As the Minister said, the criteria employed to determine the eligibility for a person aged 18, 19 or 20 years of age for the purposes of the aftercare plan require that he or she has spent 12 months in the care of the State between the ages of 13 and 18. Where the child or adult has been in care for any period of time between the ages of 13 and 18, that time spent in care can be combined to meet the 12 months stipulated. This will help children who have been in and out of care for short periods, as often happens. The aftercare plan will be drawn up six months before their 18th birthday and in consultation with the child. It will incorporate their education needs and care needs, which is very important.
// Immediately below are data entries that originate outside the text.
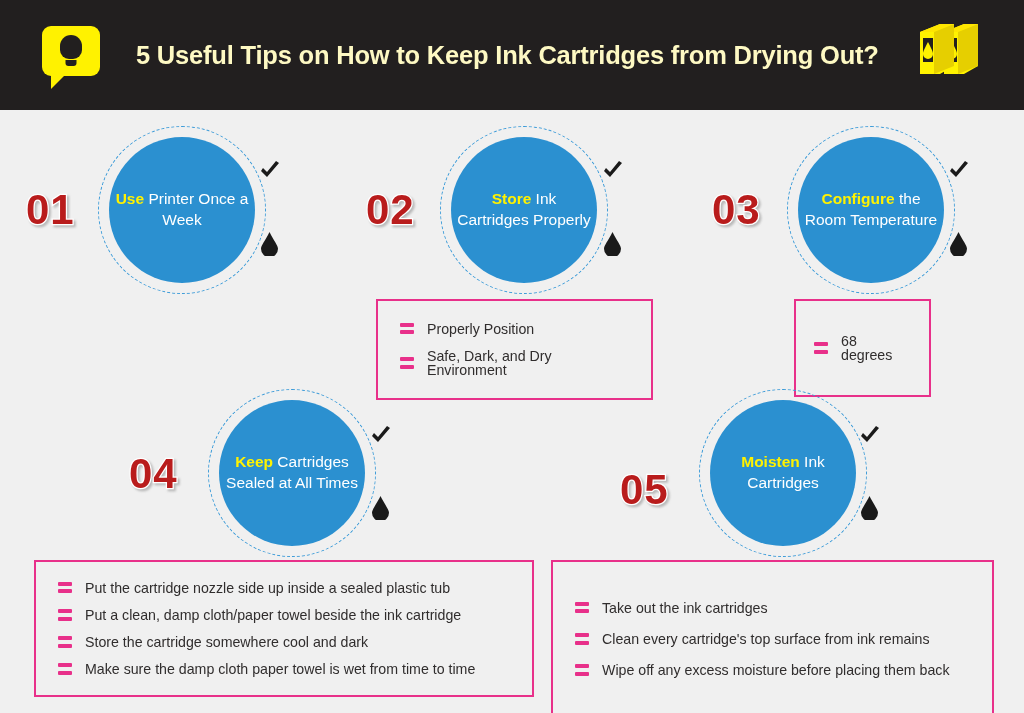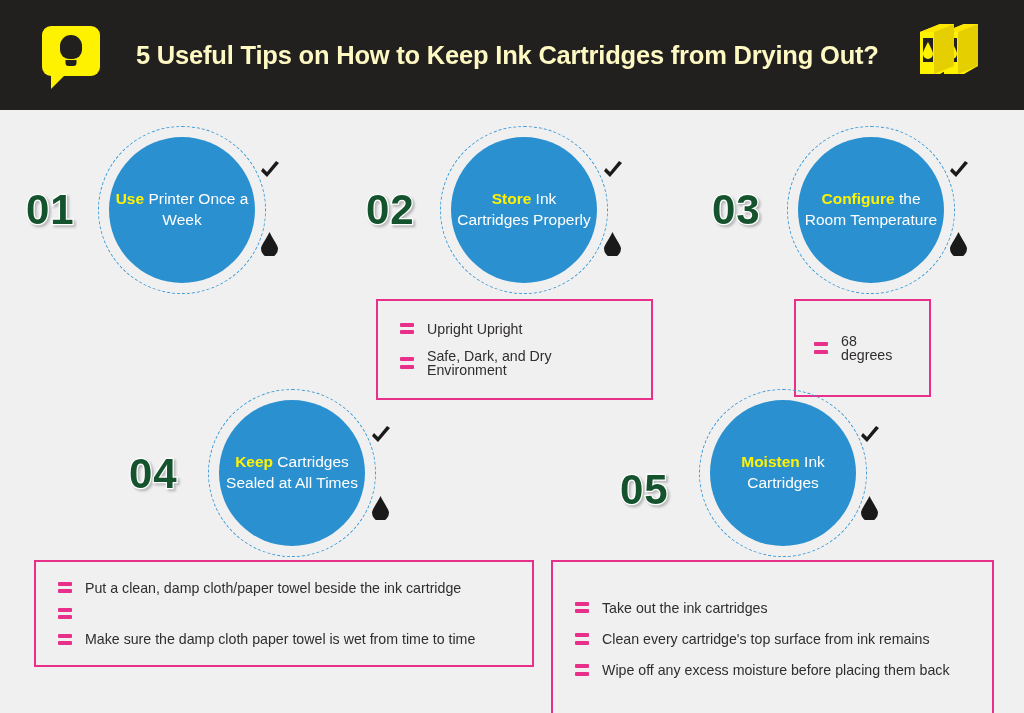--- a/index.html
+++ b/index.html
@@ -86,21 +86,21 @@
     top: 22px;
     width: 74px;
     height: 62px;
   }
 
   
   .step-num {
     position: absolute;
     font-size: 42px;
     font-weight: bold;
-    color: #14532d;
+    color: #b91c1c;
     letter-spacing: 1px;
     -webkit-text-stroke: 2.5px #ffffff;
     paint-order: stroke fill;
     filter: drop-shadow(2px 2px 1px rgba(140,140,140,0.55));
   }
 
   .circle-wrap {
     position: absolute;
     width: 168px;
     height: 168px;
@@ -249,21 +249,21 @@
   </svg>
 </div>
 
 <div class="detail-box" style="left:376px; top:299px; width:277px;">
   <ul class="detail-list">
     <li>
       <span class="bullet-eq">
           <span></span>
           <span></span>
         </span>
-      <span>Upright Upright</span>
+      <span>Properly Position</span>
     </li>
     <li>
       <span class="bullet-eq">
           <span></span>
           <span></span>
         </span>
       <span>Safe, Dark, and Dry Environment</span>
     </li>
   </ul>
 </div>
@@ -324,27 +324,35 @@
   </svg>
 </div>
 
 <div class="detail-box" style="left:34px; top:560px; width:500px; padding:12px 22px;">
   <ul class="detail-list">
     <li>
       <span class="bullet-eq">
           <span></span>
           <span></span>
         </span>
+      <span>Put the cartridge nozzle side up inside a sealed plastic tub</span>
+    </li>
+    <li>
+      <span class="bullet-eq">
+          <span></span>
+          <span></span>
+        </span>
       <span>Put a clean, damp cloth/paper towel beside the ink cartridge</span>
     </li>
     <li>
       <span class="bullet-eq">
           <span></span>
           <span></span>
         </span>
+      <span>Store the cartridge somewhere cool and dark</span>
     </li>
     <li>
       <span class="bullet-eq">
           <span></span>
           <span></span>
         </span>
       <span>Make sure the damp cloth paper towel is wet from time to time</span>
     </li>
   </ul>
 </div>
Each year approximately 500 young people move from a care setting into an aftercare service. A number of stakeholders highlighted the wide range of aftercare supports which may be needed by these young people. According to the Department of Children and Youth Affairs, the aim of aftercare services is to provide continuation of services to assist the varying needs of young people leaving care to enable them to achieve a successful transition from their placement to independent adult life in the community.
I am very pleased to welcome this Bill. I am confident there is great goodwill to provide very good levels of aftercare. Stakeholders have highlighted the socioeconomic benefits associated with the proper provision of aftercare services and I am confident that children leaving care will do so with as much support as they require.